From the entries below, tally how many lines contain "RIMBAUD" and report only that figure.

**Exercise inputs**:
--

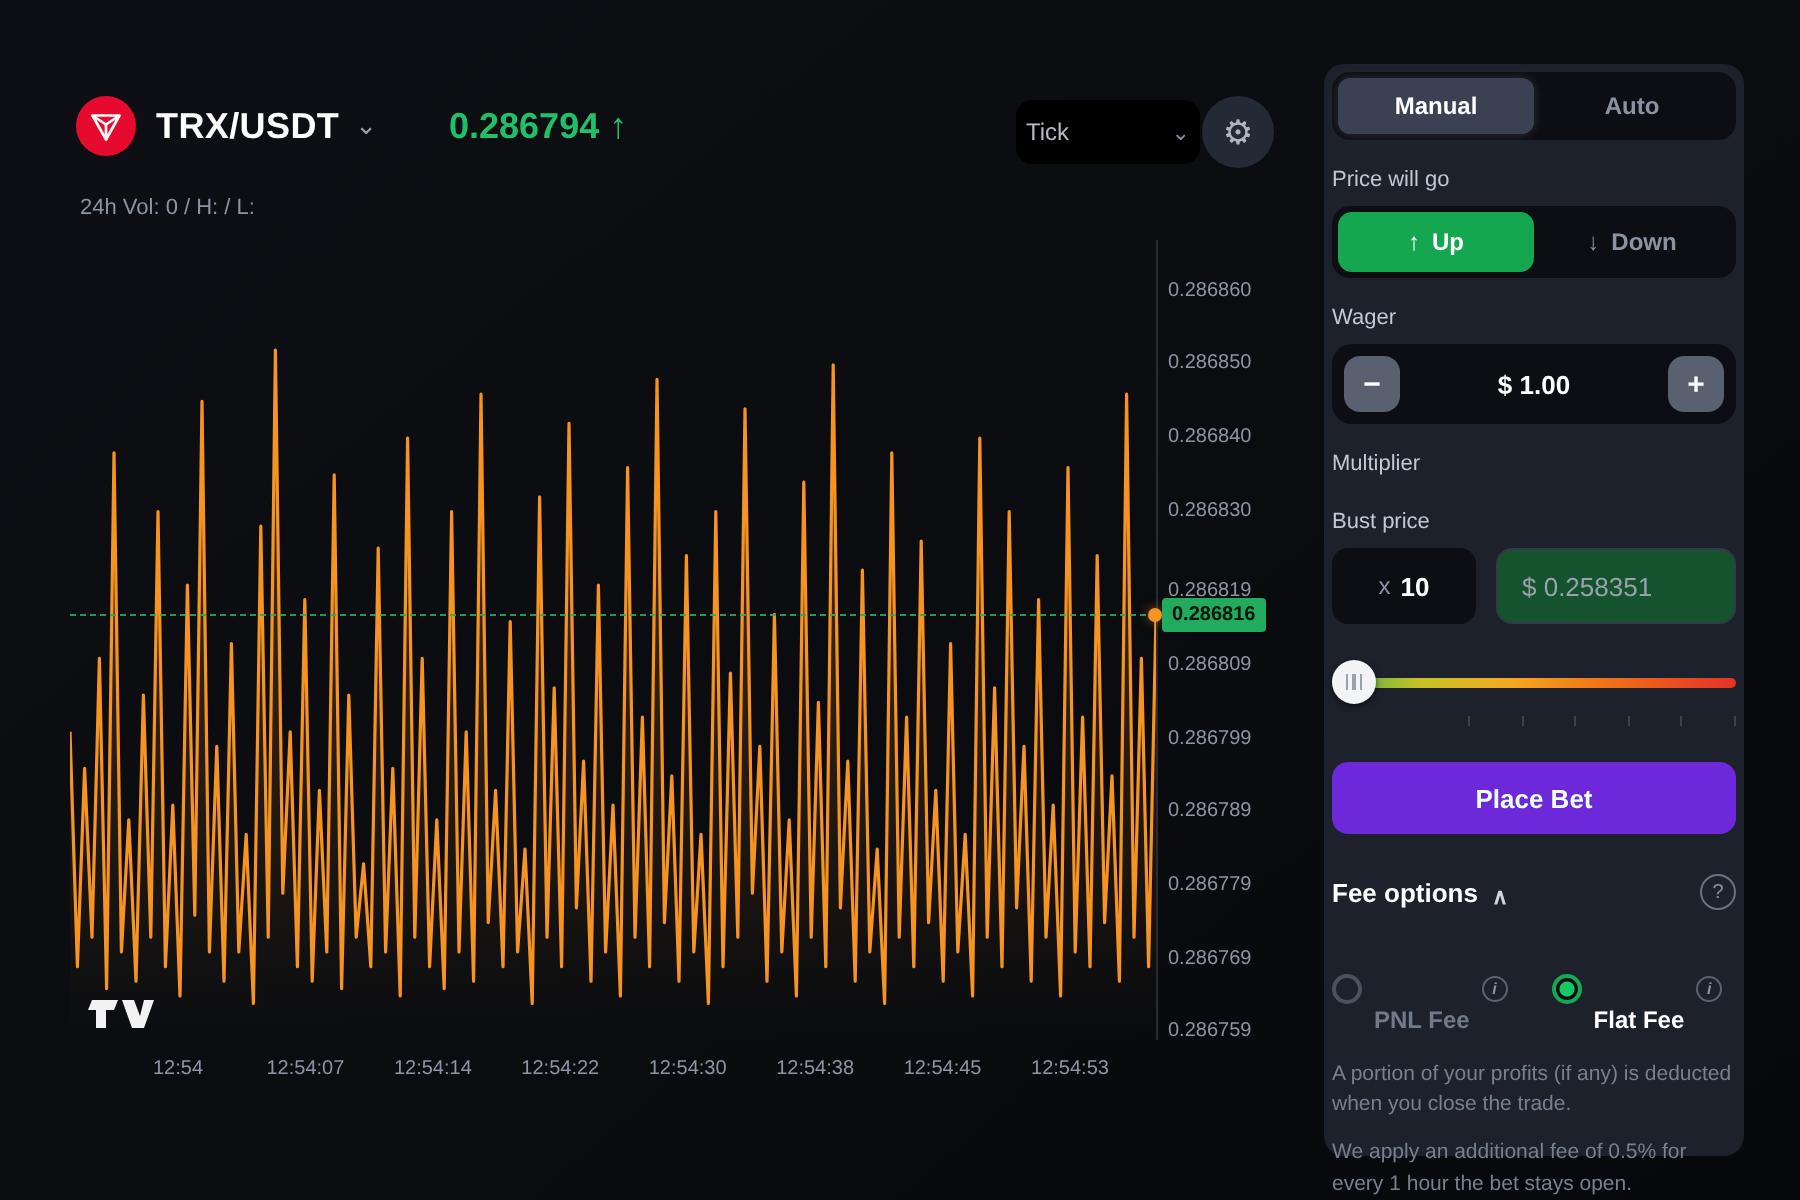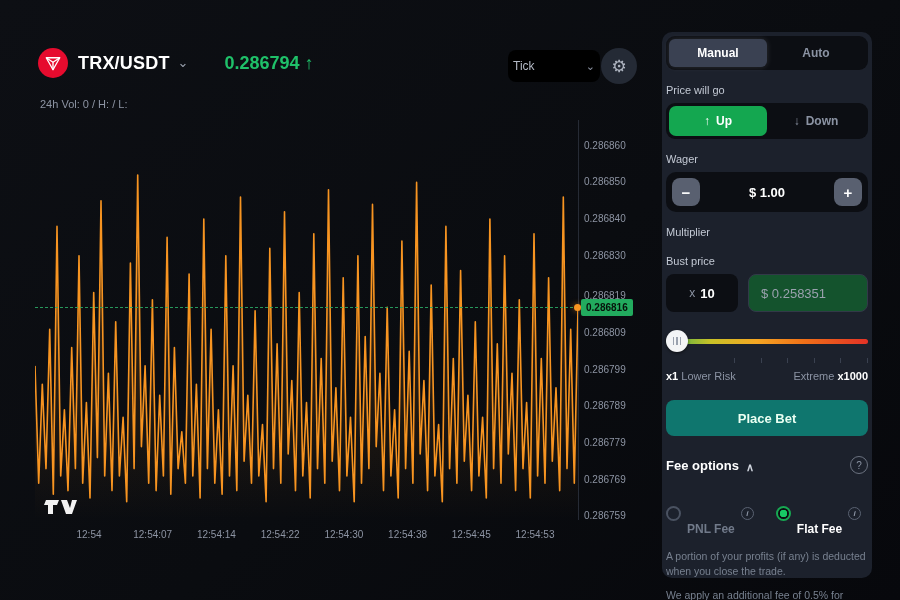--- a/index.html
+++ b/index.html
@@ -57,21 +57,21 @@
   .risk-slider { margin-top:18px; position:relative; height:22px; }
   .risk-track { position:absolute; left:0; right:0; top:9px; height:5px; border-radius:3px;
     background:linear-gradient(90deg,#3fae4e 0%,#c8c227 22%,#f5a623 45%,#f07118 68%,#e33226 100%); }
   .risk-handle { position:absolute; left:0px; top:0px; width:22px; height:22px; border-radius:50%; background:#f3f4f6;
     box-shadow:0 1px 3px #0009; display:flex; align-items:center; justify-content:center; gap:2px; cursor:grab; }
   .risk-handle i { display:block; width:1.5px; height:8px; background:#9aa1ae; }
   .risk-ticks { display:flex; justify-content:space-between; padding-left:68px; margin-top:6px; }
   .risk-ticks i { display:block; width:1px; height:5px; background:#3a4150; }
   .risk-labels { display:flex; justify-content:space-between; margin-top:7px; font-size:11px; color:#8b93a3; }
   .risk-labels b { color:#fff; }
-  .place-bet { margin-top:18px; width:100%; height:36px; border:none; border-radius:8px; background:#0f766e; color:#eafff2;
+  .place-bet { margin-top:18px; width:100%; height:36px; border:none; border-radius:8px; background:#6d28d9; color:#eafff2;
     font-size:13px; font-weight:bold; cursor:pointer; font-family:inherit; }
   .fee-head { margin-top:20px; display:flex; align-items:center; justify-content:space-between; }
   .fee-title { font-size:13px; font-weight:bold; color:#fff; display:flex; align-items:flex-end; gap:7px; }
   .fee-title .caret { font-size:11px; color:#cfd4dd; transform:translateY(1px); }
   .help-circle { width:18px; height:18px; border-radius:50%; border:1.5px solid #6b7280; color:#8b93a3; font-size:10px;
     display:flex; align-items:center; justify-content:center; cursor:pointer; }
   .fee-radios { display:flex; align-items:center; gap:22px; margin-top:16px; }
   .radio-opt { display:flex; align-items:center; gap:6px; cursor:pointer; }
   .radio-circ { width:15px; height:15px; border-radius:50%; border:2px solid #4a5261; background:transparent; }
   .radio-circ.checked { border-color:#17a852; background:radial-gradient(circle,#17c964 0 3.5px,#0c0e13 4px); }
@@ -201,24 +201,20 @@
       </div>
   </div>
   <div class="risk-ticks">
       <i></i>
       <i></i>
       <i></i>
       <i></i>
       <i></i>
       <i></i>
     </div>
-  <div class="risk-labels">
-    <span><b>x1</b> <span>Lower Risk</span></span>
-    <span><span>Extreme</span> <b>x1000</b></span>
-  </div>
 
   <button class="place-bet">Place Bet</button>
 
   <div class="fee-head">
     <span class="fee-title">
       <span>Fee options</span>
       <span class="caret">∧</span>
     </span>
     <span class="help-circle">
       <span>?</span>

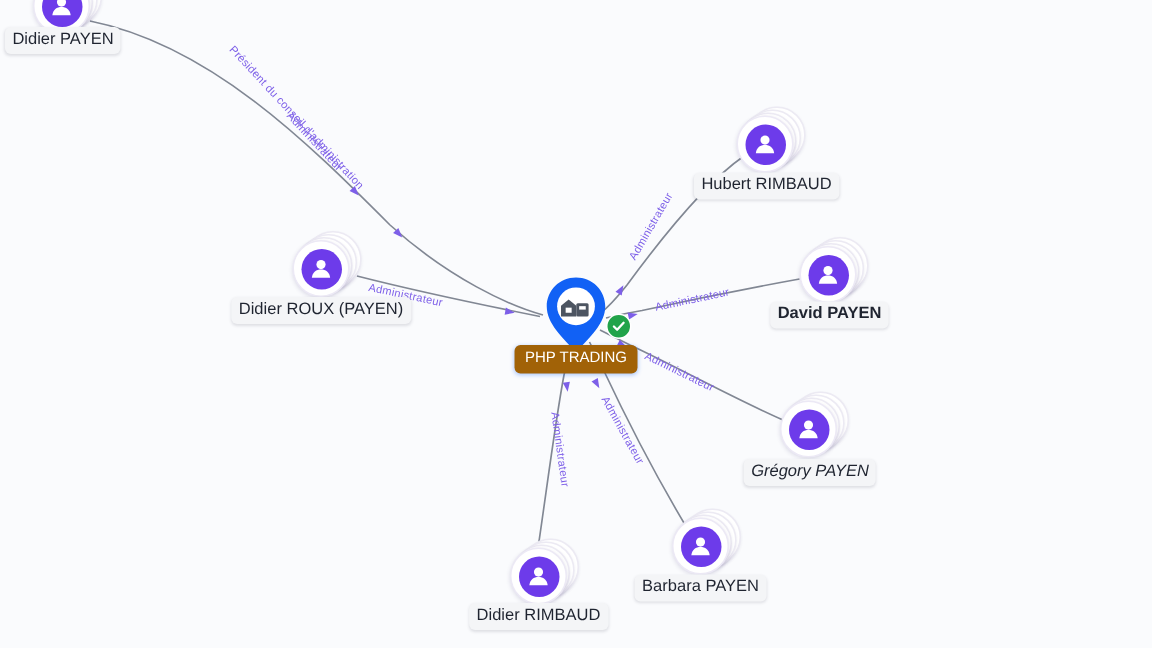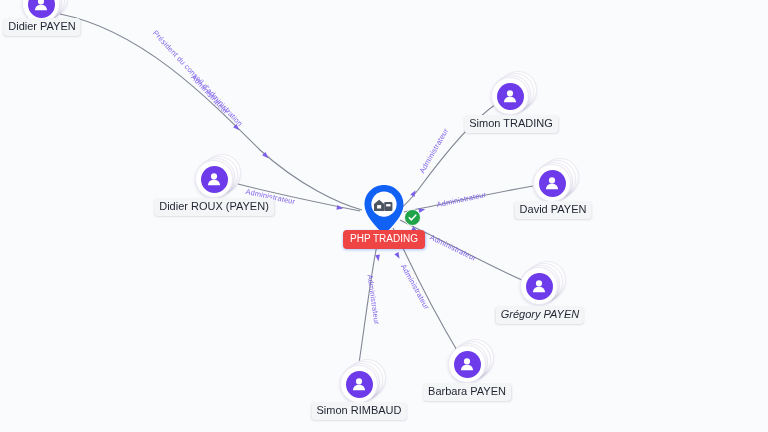--- a/index.html
+++ b/index.html
@@ -123,21 +123,21 @@
     background: #21a34a;
     border: 1.5px solid #ffffff;
     display: flex;
     align-items: center;
     justify-content: center;
   }
   .company-badge svg { display: block; }
   .company-label {
     position: absolute;
     transform: translateX(-50%);
-    background: #ef4444;
+    background: #a16207;
     color: #ffffff;
     font-size: 10px;
     line-height: 1;
     padding: 4px 7px 5px 7px;
     border-radius: 4px;
     white-space: nowrap;
     box-shadow: 0 1px 3px rgba(17,97,245,0.35);
   }
 </style>
 </head>
@@ -214,37 +214,37 @@
         <div class="person-disc">
           <div class="person-inner">
             <svg width="16" height="16" viewBox="0 0 16 16">
               <circle cx="8" cy="5.4" r="3.05" fill="#ffffff"></circle>
               <path d="M1.9 14.2 C2.3 10.4 4.9 8.7 8 8.7 C11.1 8.7 13.7 10.4 14.1 14.2 Z" fill="#ffffff"></path>
             </svg>
           </div>
         </div>
       </div>
     </div>
-    <div class="node-label" style="left: 511px; top: 115px;">Simon TRADING</div>
+    <div class="node-label" style="left: 511px; top: 115px;">Hubert RIMBAUD</div>
     <div class="node" style="left: 553px; top: 182px;">
       <div class="person-stack">
         <div class="stack-card c1"></div>
         <div class="stack-card c2"></div>
         <div class="stack-card c3"></div>
         <div class="person-disc">
           <div class="person-inner">
             <svg width="16" height="16" viewBox="0 0 16 16">
               <circle cx="8" cy="5.4" r="3.05" fill="#ffffff"></circle>
               <path d="M1.9 14.2 C2.3 10.4 4.9 8.7 8 8.7 C11.1 8.7 13.7 10.4 14.1 14.2 Z" fill="#ffffff"></path>
             </svg>
           </div>
         </div>
       </div>
     </div>
-    <div class="node-label" style="left: 553px; top: 201px;">David PAYEN</div>
+    <div class="node-label" style="left: 553px; top: 201px; font-weight: bold;">David PAYEN</div>
     <div class="node" style="left: 540px; top: 285px;">
       <div class="person-stack">
         <div class="stack-card c1"></div>
         <div class="stack-card c2"></div>
         <div class="stack-card c3"></div>
         <div class="person-disc">
           <div class="person-inner">
             <svg width="16" height="16" viewBox="0 0 16 16">
               <circle cx="8" cy="5.4" r="3.05" fill="#ffffff"></circle>
               <path d="M1.9 14.2 C2.3 10.4 4.9 8.7 8 8.7 C11.1 8.7 13.7 10.4 14.1 14.2 Z" fill="#ffffff"></path>
@@ -278,21 +278,21 @@
         <div class="person-disc">
           <div class="person-inner">
             <svg width="16" height="16" viewBox="0 0 16 16">
               <circle cx="8" cy="5.4" r="3.05" fill="#ffffff"></circle>
               <path d="M1.9 14.2 C2.3 10.4 4.9 8.7 8 8.7 C11.1 8.7 13.7 10.4 14.1 14.2 Z" fill="#ffffff"></path>
             </svg>
           </div>
         </div>
       </div>
     </div>
-    <div class="node-label" style="left: 359px; top: 402px;">Simon RIMBAUD</div>
+    <div class="node-label" style="left: 359px; top: 402px;">Didier RIMBAUD</div>
   </div>
 
 <div id="company-layer">
   <div class="company-node" id="company-node" style="left: 384px; top: 212px;">
     <div class="pin">
       <svg width="42" height="52" viewBox="0 0 42 52">
         <path d="M21 1 C10 1 1.5 9.6 1.5 20.4 C1.5 31.5 12 41.5 21 50.5 C30 41.5 40.5 31.5 40.5 20.4 C40.5 9.6 32 1 21 1 Z" fill="#1161f5"></path>
         <circle cx="21" cy="20.2" r="12.6" fill="#ffffff"></circle>
         <g transform="translate(10.5,12.5)">
           <path d="M0.5 14.5 L0.5 7.4 L5.6 3.2 L10.7 7.4 L10.7 14.5 Z" fill="#4d5561"></path>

--

**Result for this exercise**:
3